[Records to process]
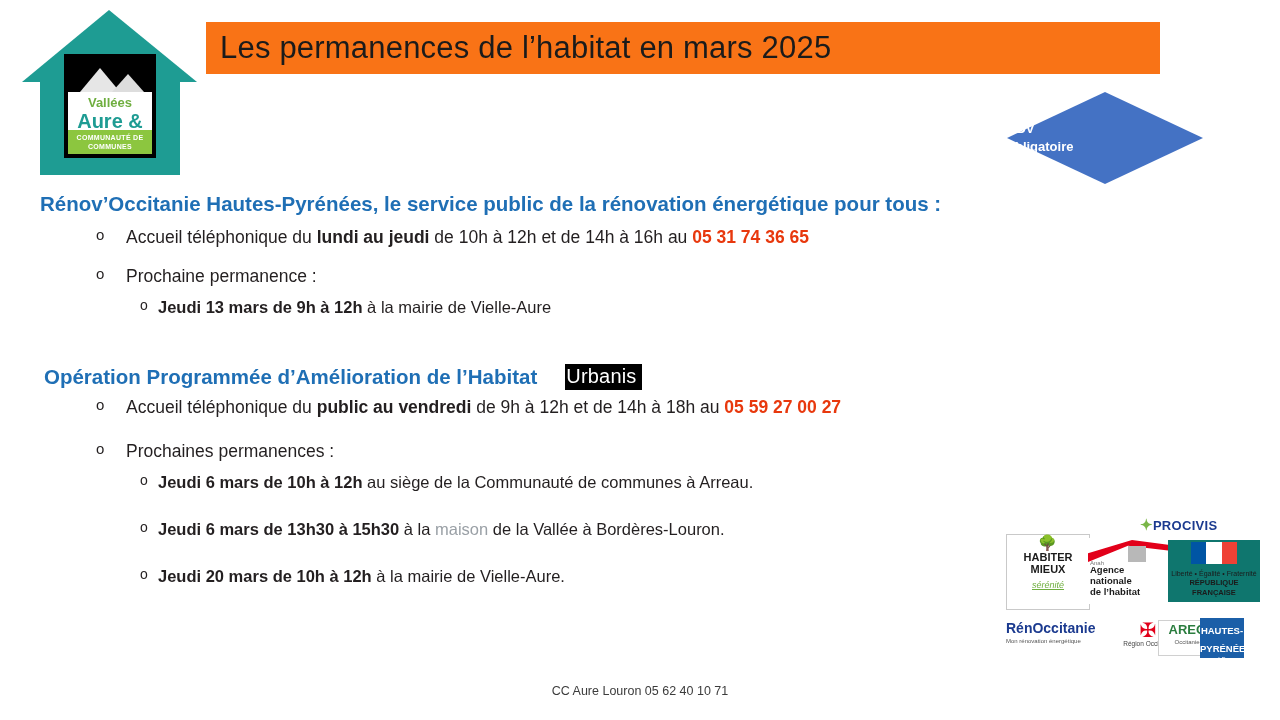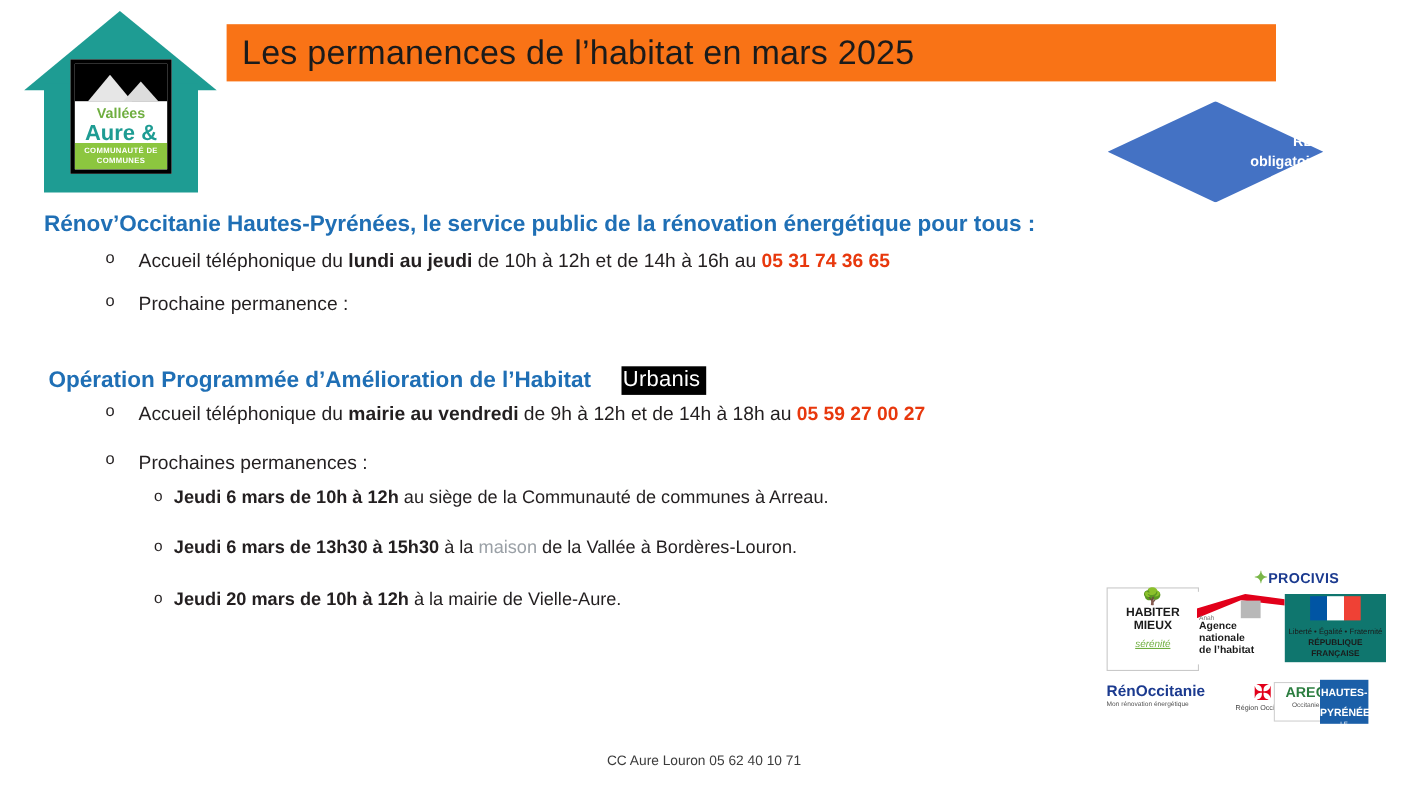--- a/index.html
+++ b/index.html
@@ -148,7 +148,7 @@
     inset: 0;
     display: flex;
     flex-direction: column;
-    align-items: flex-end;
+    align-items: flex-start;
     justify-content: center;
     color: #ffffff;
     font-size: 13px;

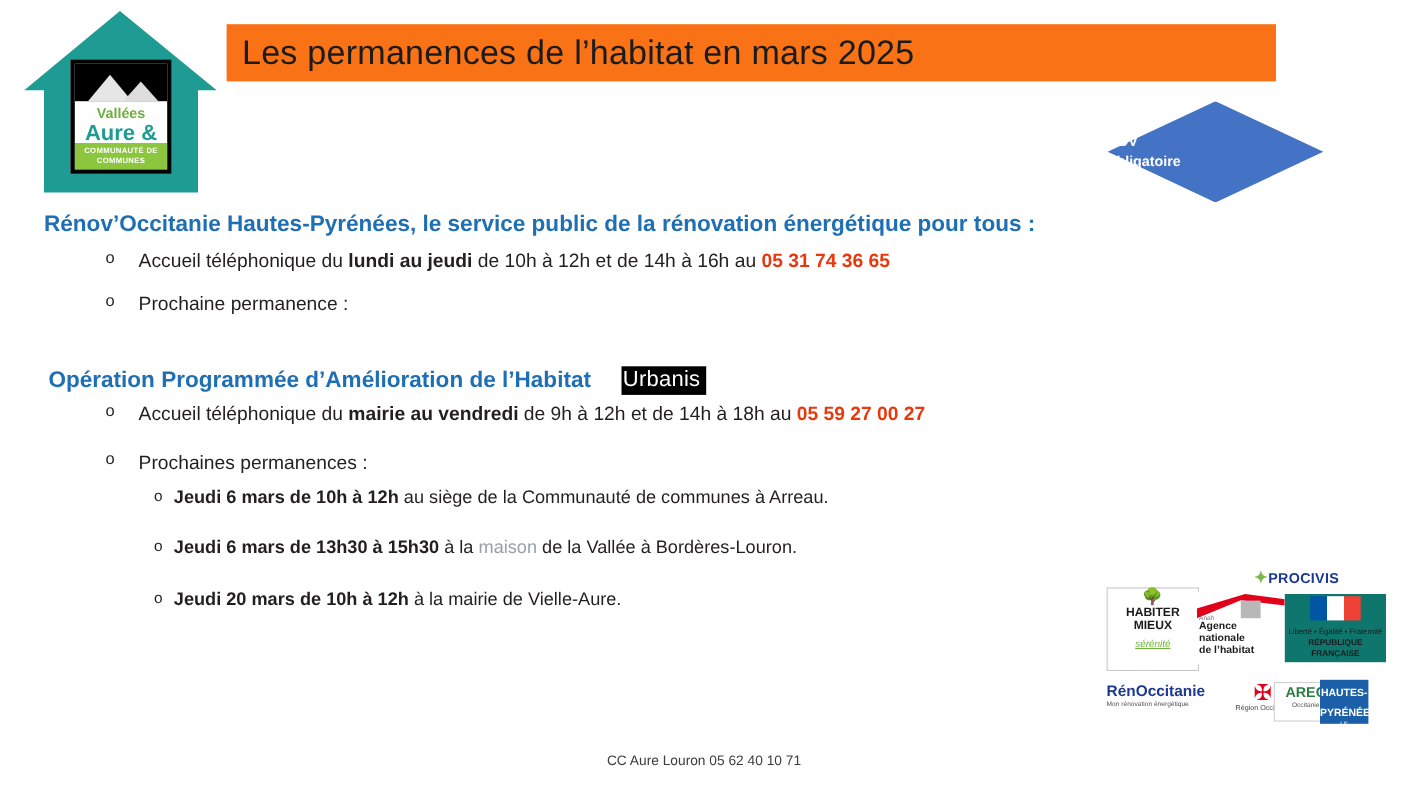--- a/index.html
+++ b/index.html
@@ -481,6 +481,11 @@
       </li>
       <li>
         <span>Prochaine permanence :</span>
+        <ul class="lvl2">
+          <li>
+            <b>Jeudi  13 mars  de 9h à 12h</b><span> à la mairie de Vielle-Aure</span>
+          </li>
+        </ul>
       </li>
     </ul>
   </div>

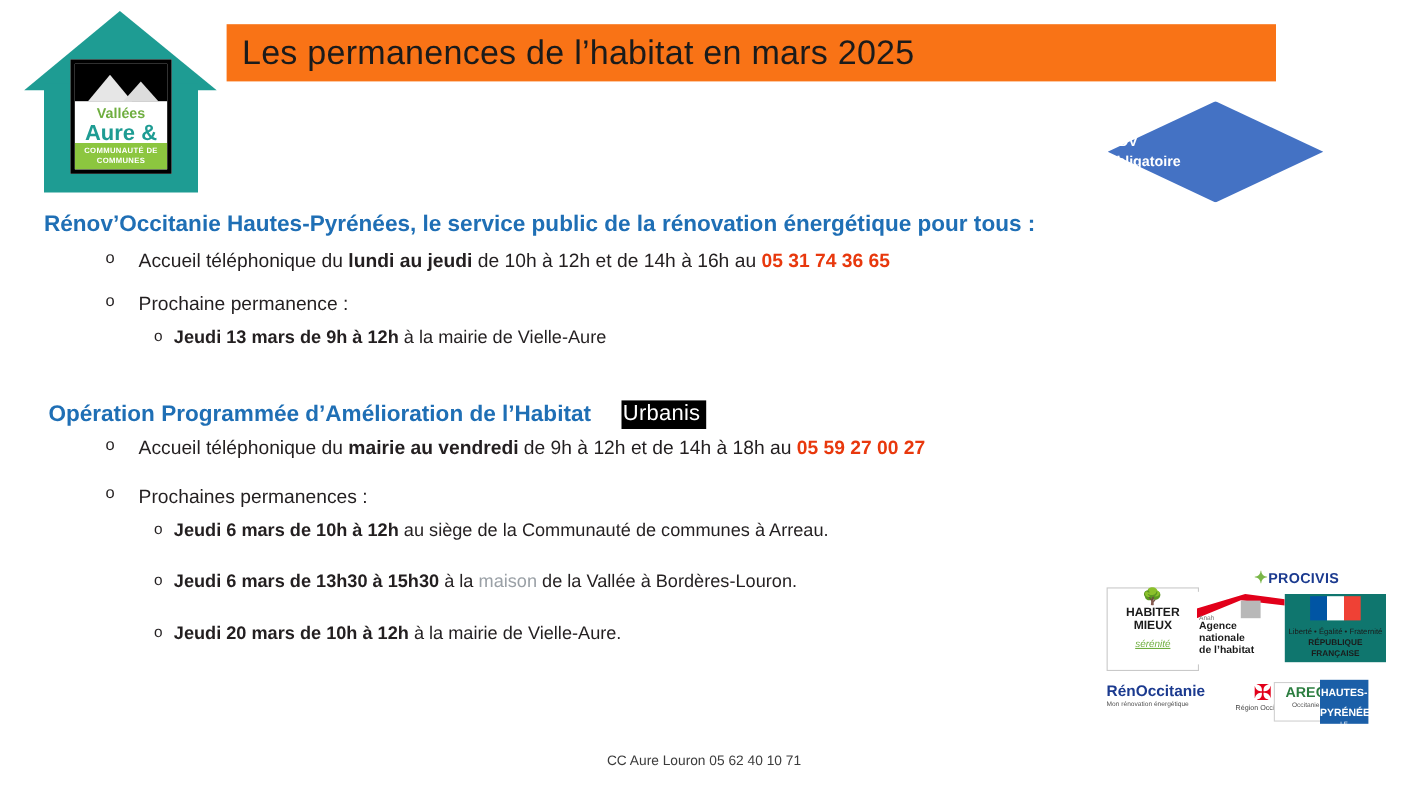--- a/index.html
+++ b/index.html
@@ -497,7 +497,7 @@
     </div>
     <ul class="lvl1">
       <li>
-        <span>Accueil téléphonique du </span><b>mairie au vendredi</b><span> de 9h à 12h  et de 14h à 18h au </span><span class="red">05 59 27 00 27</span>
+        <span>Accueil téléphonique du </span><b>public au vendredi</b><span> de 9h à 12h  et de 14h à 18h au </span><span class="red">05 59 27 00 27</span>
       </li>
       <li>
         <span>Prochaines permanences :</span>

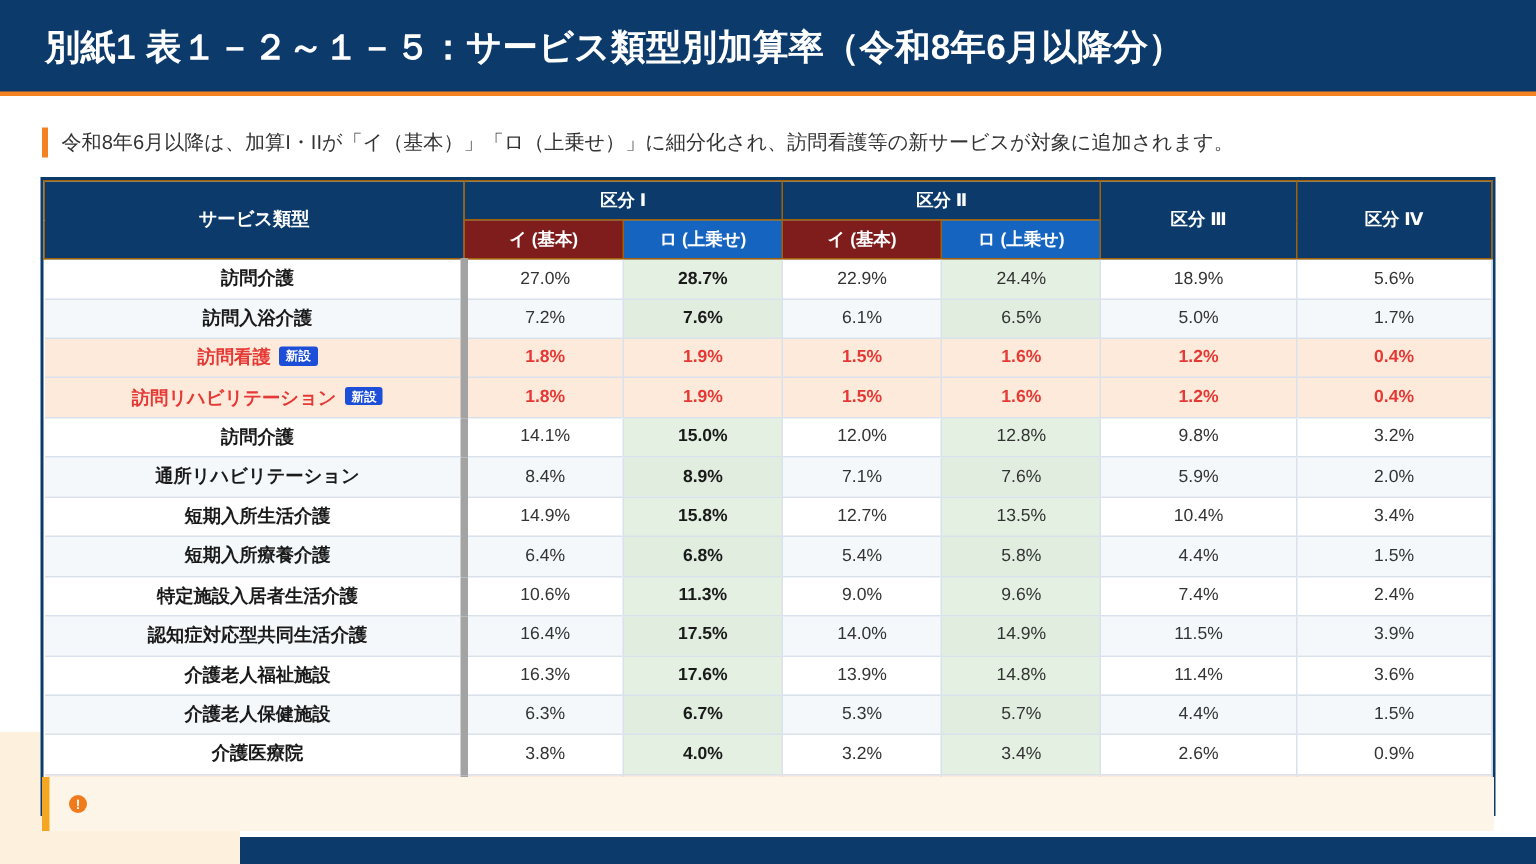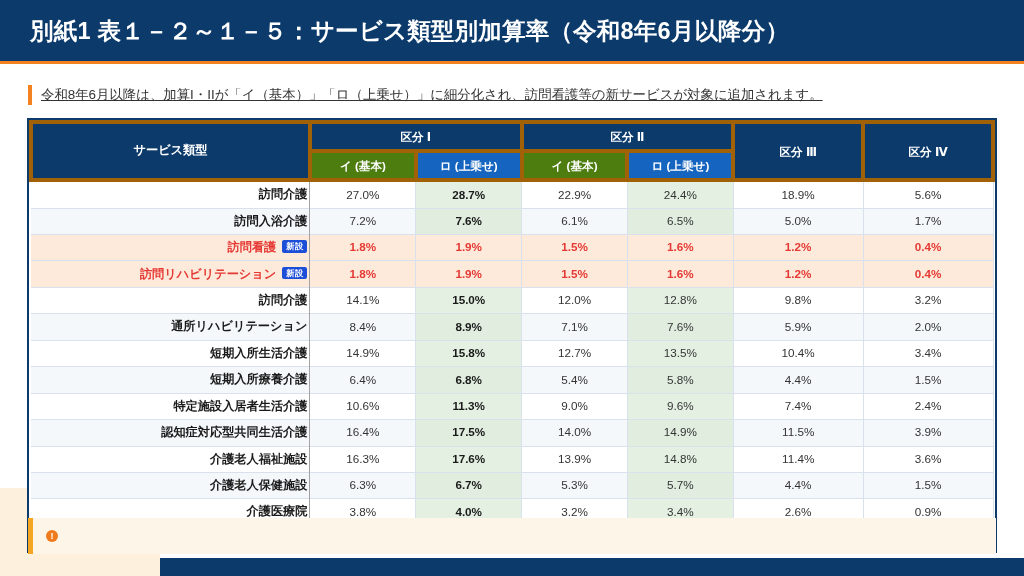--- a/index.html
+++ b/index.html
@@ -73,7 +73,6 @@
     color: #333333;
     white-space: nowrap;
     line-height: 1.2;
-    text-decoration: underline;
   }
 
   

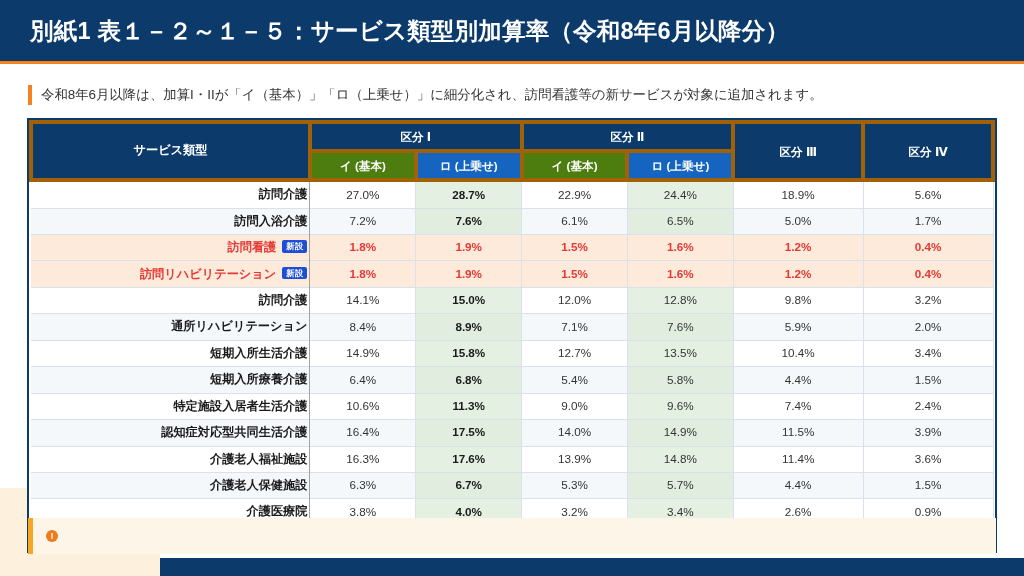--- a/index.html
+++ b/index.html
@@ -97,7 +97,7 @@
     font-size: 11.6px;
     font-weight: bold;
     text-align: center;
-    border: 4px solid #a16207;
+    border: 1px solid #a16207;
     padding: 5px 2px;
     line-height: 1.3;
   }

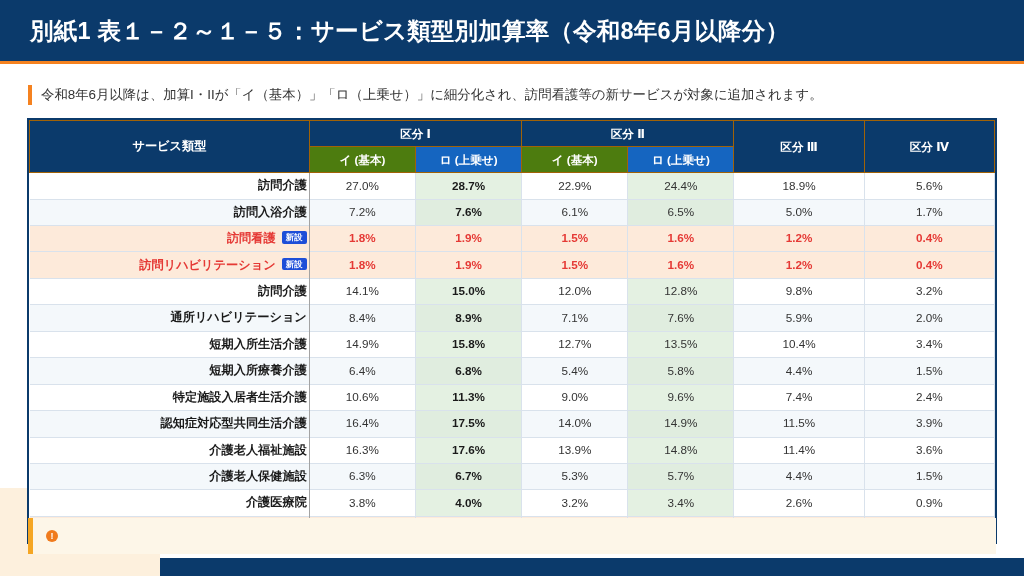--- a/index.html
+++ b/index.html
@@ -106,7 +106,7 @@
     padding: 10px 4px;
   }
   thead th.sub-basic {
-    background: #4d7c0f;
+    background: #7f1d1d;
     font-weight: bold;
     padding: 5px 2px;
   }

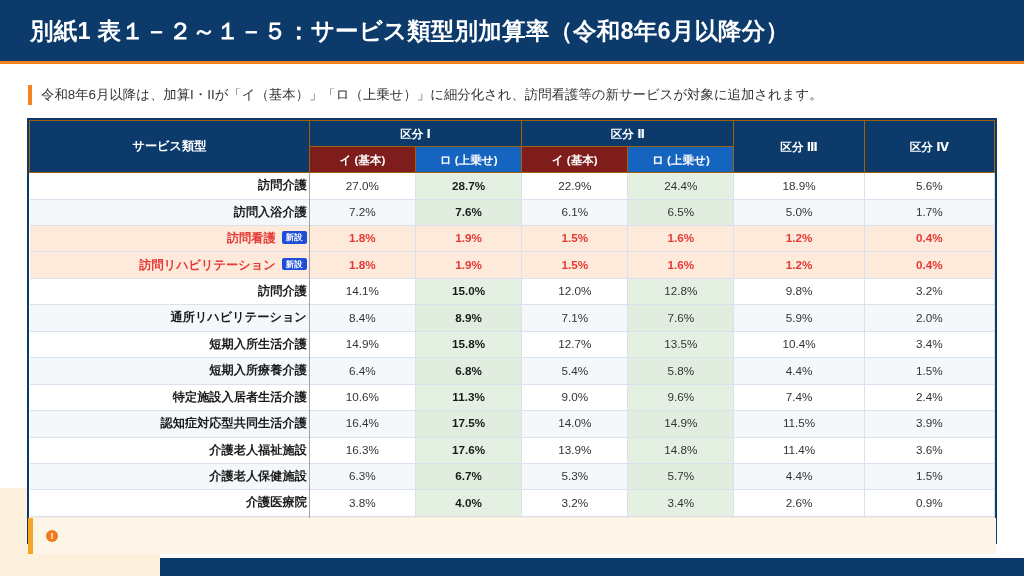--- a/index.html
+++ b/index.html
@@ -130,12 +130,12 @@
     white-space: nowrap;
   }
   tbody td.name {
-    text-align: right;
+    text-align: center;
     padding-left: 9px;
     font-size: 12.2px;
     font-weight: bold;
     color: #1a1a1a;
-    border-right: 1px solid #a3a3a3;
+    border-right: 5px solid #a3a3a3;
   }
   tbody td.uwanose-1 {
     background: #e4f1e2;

[What is being asked] Only a number is wanted here: how many lines of the records above include the string "mairie"?

[Answer to this task] 2